Please write out all the entries exactly, without the pictures.

▸ **RECORD SET**:

----------

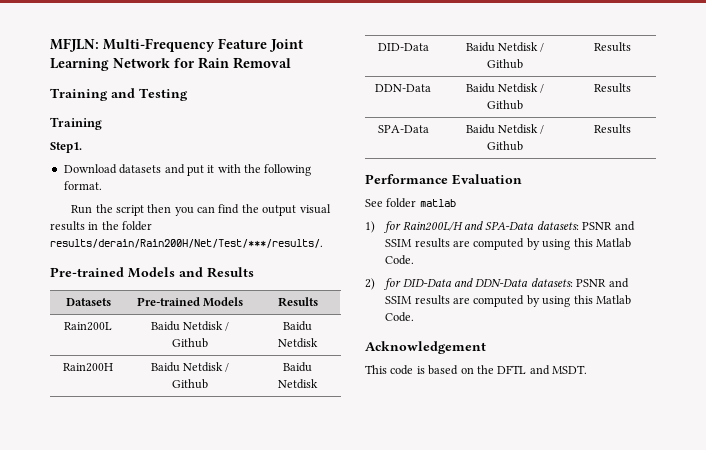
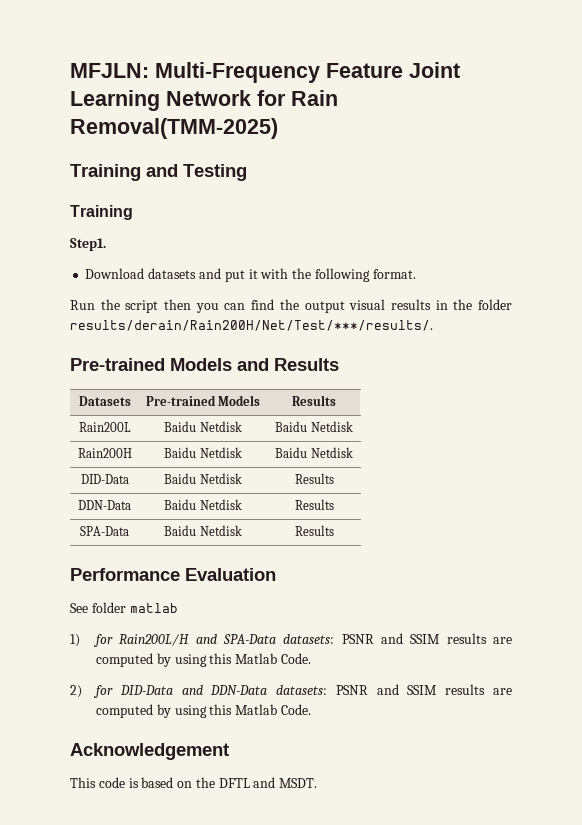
- MFJLN: Multi-Frequency Feature Joint Learning Network for Rain Removal
+ MFJLN: Multi-Frequency Feature Joint Learning Network for Rain Removal(TMM-2025)
- Rain200L | Baidu Netdisk / Github | Baidu Netdisk
+ Rain200L | Baidu Netdisk | Baidu Netdisk
- Rain200H | Baidu Netdisk / Github | Baidu Netdisk
+ Rain200H | Baidu Netdisk | Baidu Netdisk
- DID-Data | Baidu Netdisk / Github | Results
+ DID-Data | Baidu Netdisk | Results
- DDN-Data | Baidu Netdisk / Github | Results
+ DDN-Data | Baidu Netdisk | Results
- SPA-Data | Baidu Netdisk / Github | Results
+ SPA-Data | Baidu Netdisk | Results

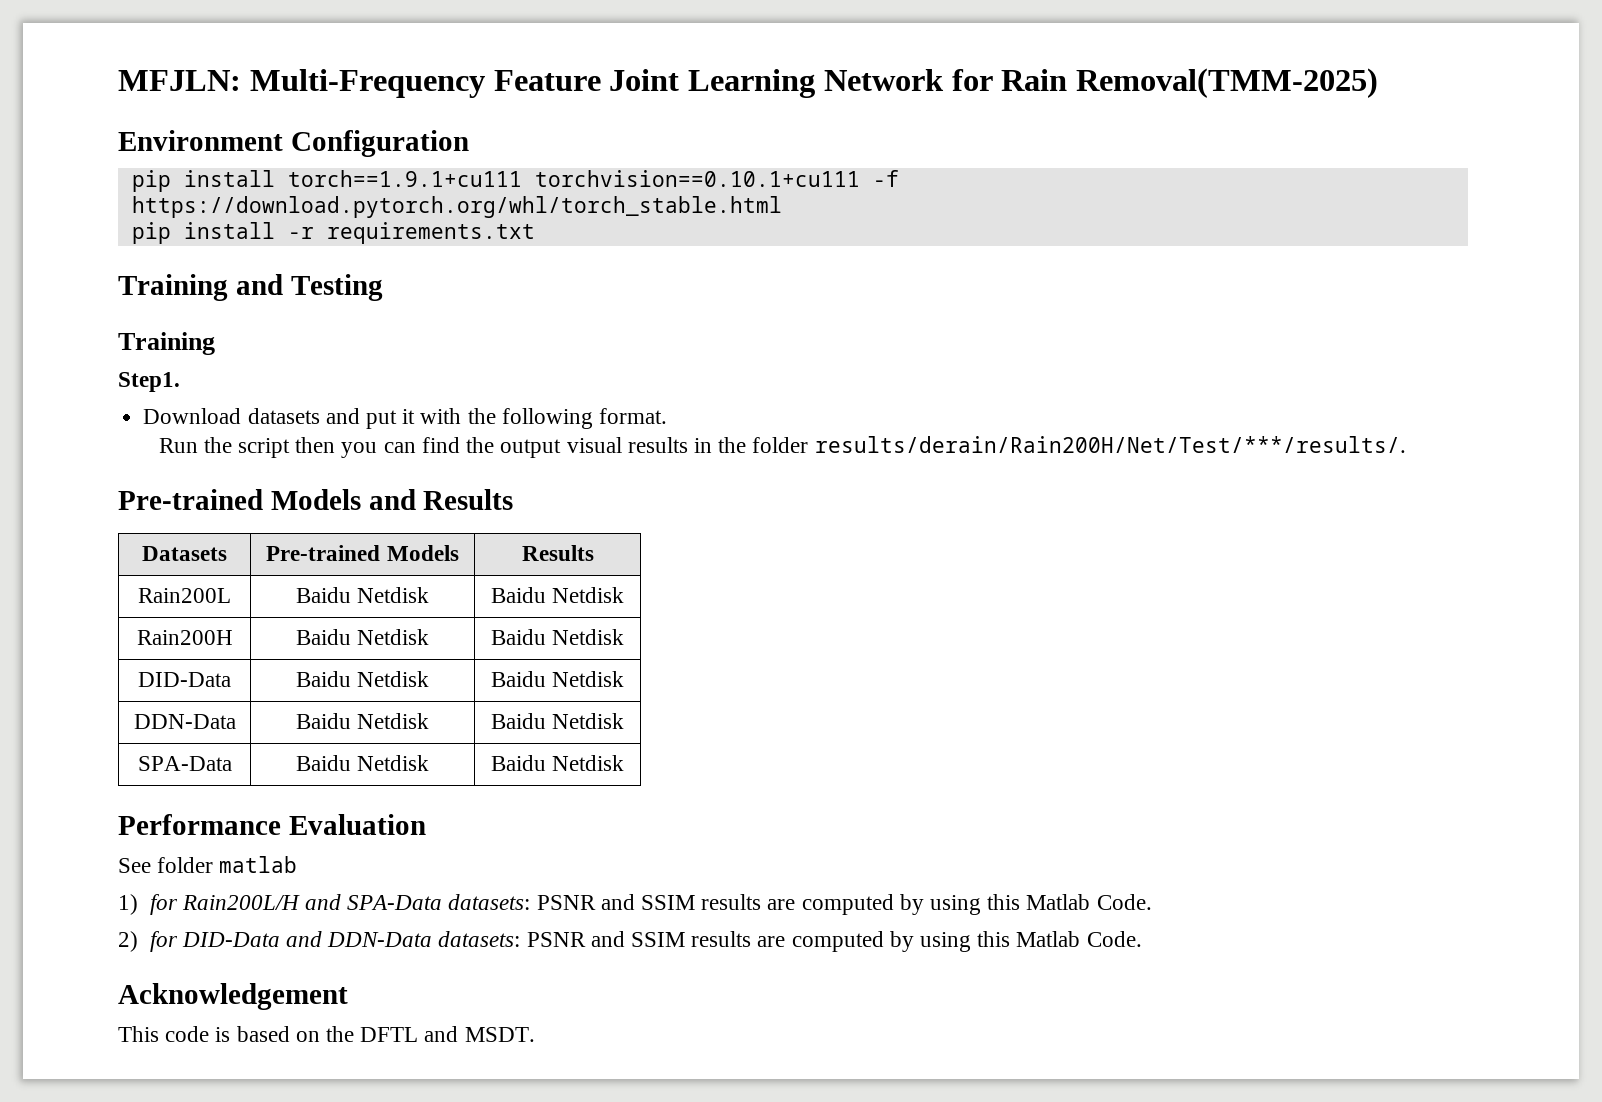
+ Environment Configuration
+ pip install torch==1.9.1+cu111 torchvision==0.10.1+cu111 -f https://download.pytorch.org/whl/torch_stable.html
+ pip install -r requirements.txt
- DID-Data | Baidu Netdisk | Results
+ DID-Data | Baidu Netdisk | Baidu Netdisk
- DDN-Data | Baidu Netdisk | Results
+ DDN-Data | Baidu Netdisk | Baidu Netdisk
- SPA-Data | Baidu Netdisk | Results
+ SPA-Data | Baidu Netdisk | Baidu Netdisk

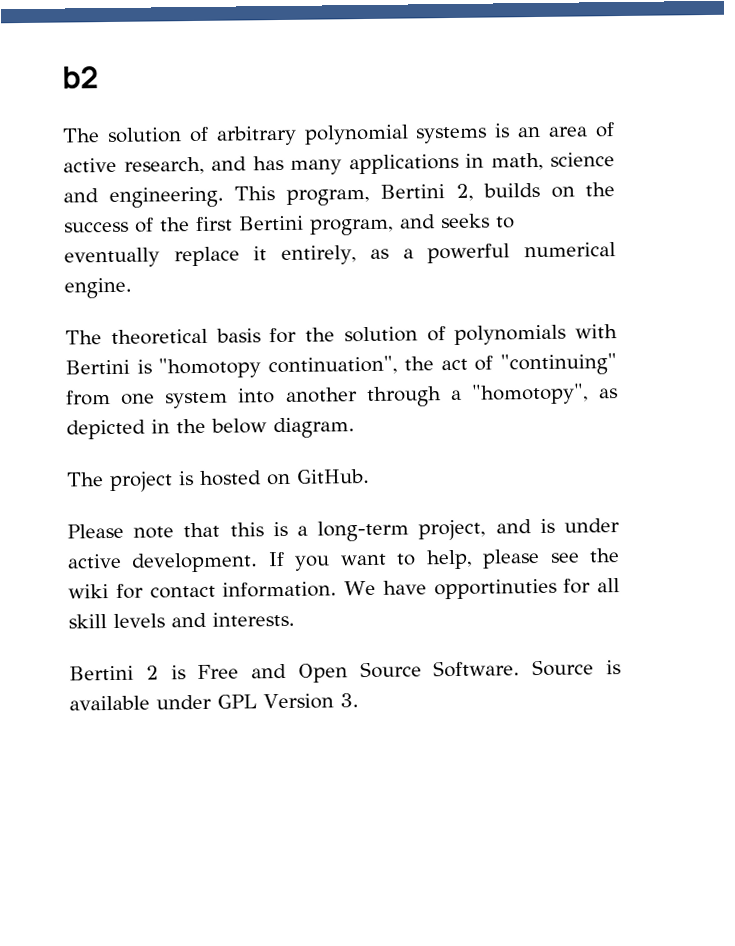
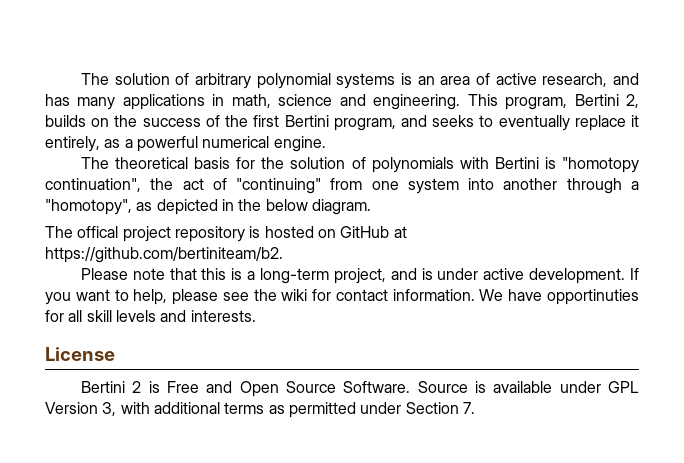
- b2
- The project is hosted on GitHub.
+ The offical project repository is hosted on GitHub at https://github.com/bertiniteam/b2.
+ License
- Source is available under GPL Version 3.
+ Source is available under GPL Version 3, with additional terms as permitted under Section 7.

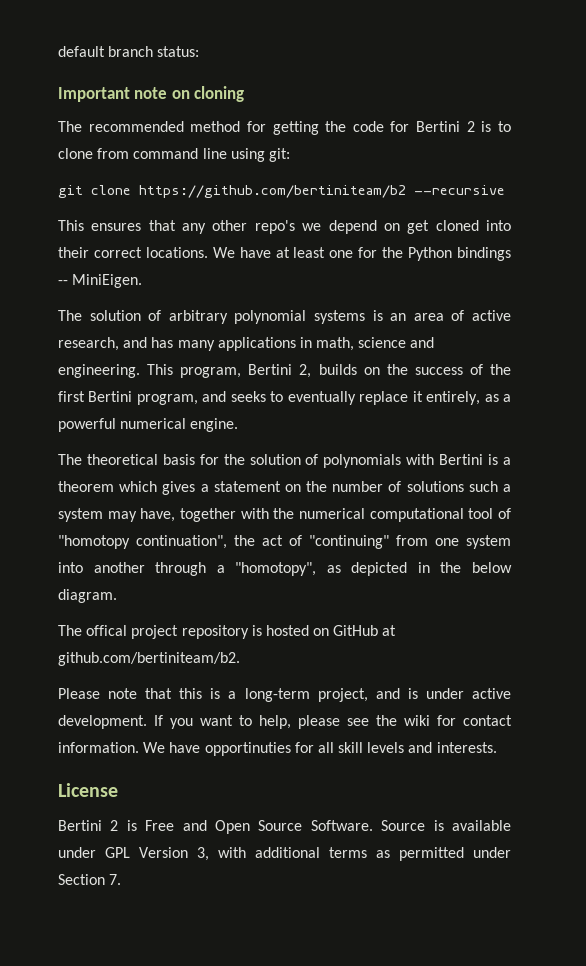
+ default branch status:
+ Important note on cloning
+ The recommended method for getting the code for Bertini 2 is to clone from command line using git:
+ git clone https://github.com/bertiniteam/b2 --recursive
+ This ensures that any other repo's we depend on get cloned into their correct locations. We have at least one for the Python bindings -- MiniEigen.
- The theoretical basis for the solution of polynomials with Bertini is "homotopy continuation", the act of "continuing" from one system into another through a "homotopy", as depicted in the below diagram.
+ The theoretical basis for the solution of polynomials with Bertini is a theorem which gives a statement on the number of solutions such a system may have, together with the numerical computational tool of "homotopy continuation", the act of "continuing" from one system into another through a "homotopy", as depicted in the below diagram.
- The offical project repository is hosted on GitHub at https://github.com/bertiniteam/b2.
+ The offical project repository is hosted on GitHub at github.com/bertiniteam/b2.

----------

▸ **EXERCISE RESULT**:
- MFJLN: Multi-Frequency Feature Joint Learning Network for Rain Removal
+ MFJLN: Multi-Frequency Feature Joint Learning Network for Rain Removal(TMM-2025)
- Rain200L | Baidu Netdisk / Github | Baidu Netdisk
+ Rain200L | Baidu Netdisk | Baidu Netdisk
- Rain200H | Baidu Netdisk / Github | Baidu Netdisk
+ Rain200H | Baidu Netdisk | Baidu Netdisk
- DID-Data | Baidu Netdisk / Github | Results
+ DID-Data | Baidu Netdisk | Results
- DDN-Data | Baidu Netdisk / Github | Results
+ DDN-Data | Baidu Netdisk | Results
- SPA-Data | Baidu Netdisk / Github | Results
+ SPA-Data | Baidu Netdisk | Results

+ Environment Configuration
+ pip install torch==1.9.1+cu111 torchvision==0.10.1+cu111 -f https://download.pytorch.org/whl/torch_stable.html
+ pip install -r requirements.txt
- DID-Data | Baidu Netdisk | Results
+ DID-Data | Baidu Netdisk | Baidu Netdisk
- DDN-Data | Baidu Netdisk | Results
+ DDN-Data | Baidu Netdisk | Baidu Netdisk
- SPA-Data | Baidu Netdisk | Results
+ SPA-Data | Baidu Netdisk | Baidu Netdisk

- b2
- The project is hosted on GitHub.
+ The offical project repository is hosted on GitHub at https://github.com/bertiniteam/b2.
+ License
- Source is available under GPL Version 3.
+ Source is available under GPL Version 3, with additional terms as permitted under Section 7.

+ default branch status:
+ Important note on cloning
+ The recommended method for getting the code for Bertini 2 is to clone from command line using git:
+ git clone https://github.com/bertiniteam/b2 --recursive
+ This ensures that any other repo's we depend on get cloned into their correct locations. We have at least one for the Python bindings -- MiniEigen.
- The theoretical basis for the solution of polynomials with Bertini is "homotopy continuation", the act of "continuing" from one system into another through a "homotopy", as depicted in the below diagram.
+ The theoretical basis for the solution of polynomials with Bertini is a theorem which gives a statement on the number of solutions such a system may have, together with the numerical computational tool of "homotopy continuation", the act of "continuing" from one system into another through a "homotopy", as depicted in the below diagram.
- The offical project repository is hosted on GitHub at https://github.com/bertiniteam/b2.
+ The offical project repository is hosted on GitHub at github.com/bertiniteam/b2.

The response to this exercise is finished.